Cincinnati was a 2.5 point favorite. UConn winning would have been an upset. Vaughn was definitely the most efficient player on the floor for the Bearcats last night. Stephenson's shooting still needs a ton of work.


----------



## Rather Unique (Aug 26, 2005)

coolpohle said:


> Cincinnati was a 2.5 point favorite. UConn winning would have been an upset. Vaughn was definitely the most efficient player on the floor for the Bearcats last night. Stephenson's shooting still needs a ton of work.
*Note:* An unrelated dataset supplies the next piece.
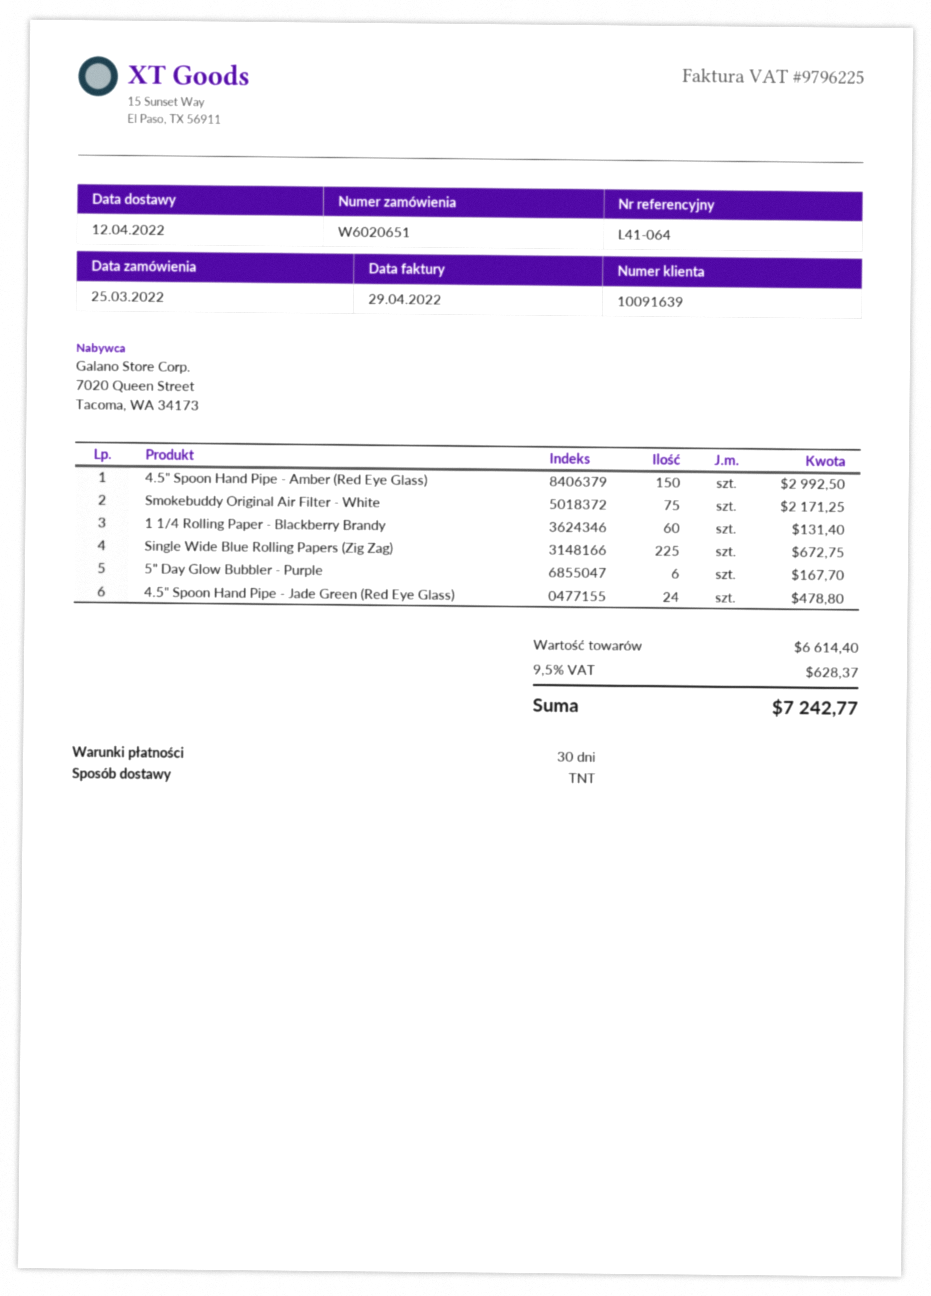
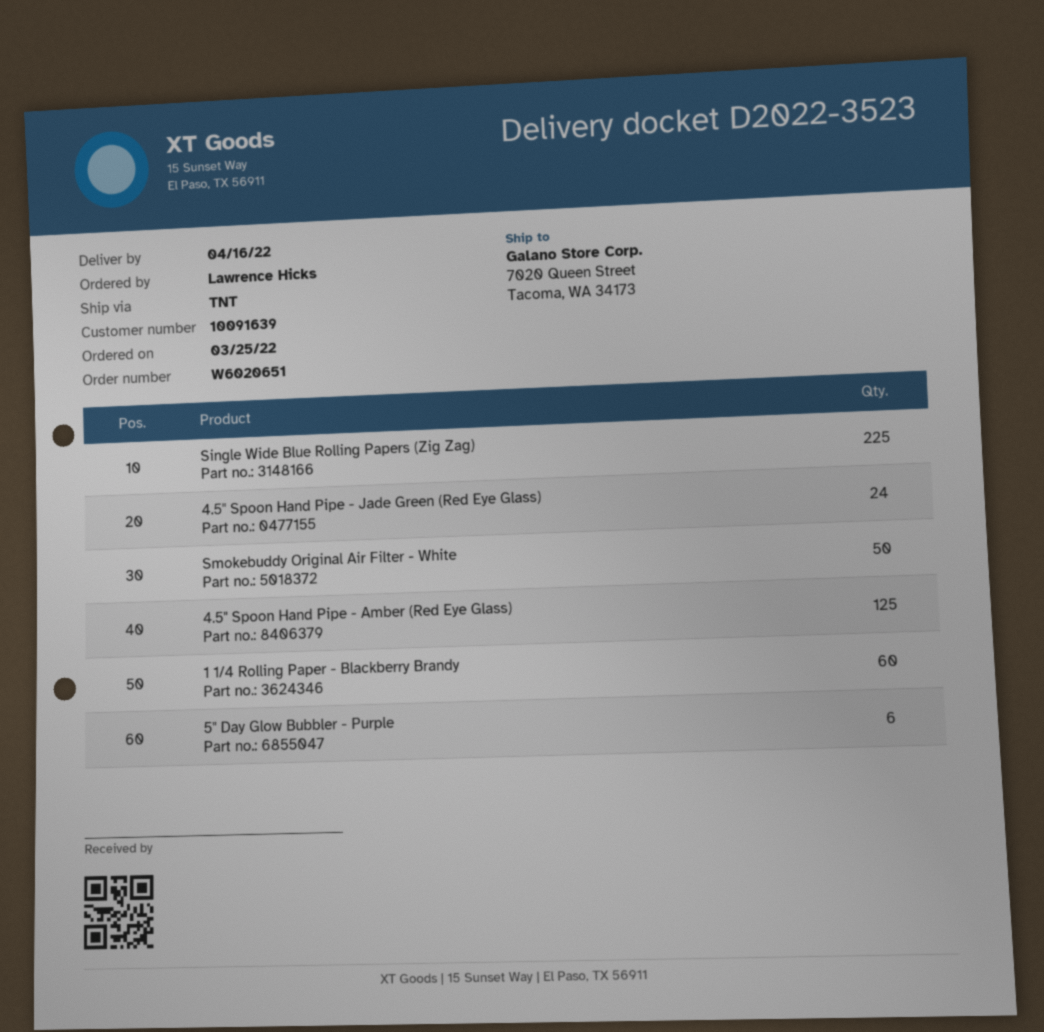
delivery date: 2022-04-12 -> 2022-04-16
4.5" Spoon Hand Pipe - Amber (Red Eye Glass): 150 -> 125
Smokebuddy Original Air Filter - White: 75 -> 50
my fault CP i forgot you were Mr. Vegas. An unranked team beat a ranked one, that's an upset in my book. And your points are valid, he didnt shoot very well. That being said he came up huge down the stretch when vaughn was hacking away w 3 fouls. Not to mention being a 60% FT shooter and knocking down 2 for the game AND being a freshman and becoming the go to guy down the stretch and coming out with a W is impressive enough. If you SAW the game, you can't deny he's the reason why they won.


----------



## coolpohle (Dec 28, 2006)

Rather Unique said:


> my fault CP i forgot you were Mr. Vegas. An unranked team beat a ranked one, that's an upset in my book. And your points are valid, he didnt shoot very well. That being said he came up huge down the stretch when vaughn was hacking away w 3 fouls. Not to mention being a 60% FT shooter and knocking down 2 for the game AND being a freshman and becoming the go to guy down the stretch and coming out with a W is impressive enough. If you SAW the game, you can't deny he's the reason why they won.


It's a common misconception. A ranked team getting points on the road against an unranked team is a pretty easy fade. Vegas knows that UConn isn't anywhere near their top 10 AP ranking. If they were, they certainly wouldn't have been a dog last night.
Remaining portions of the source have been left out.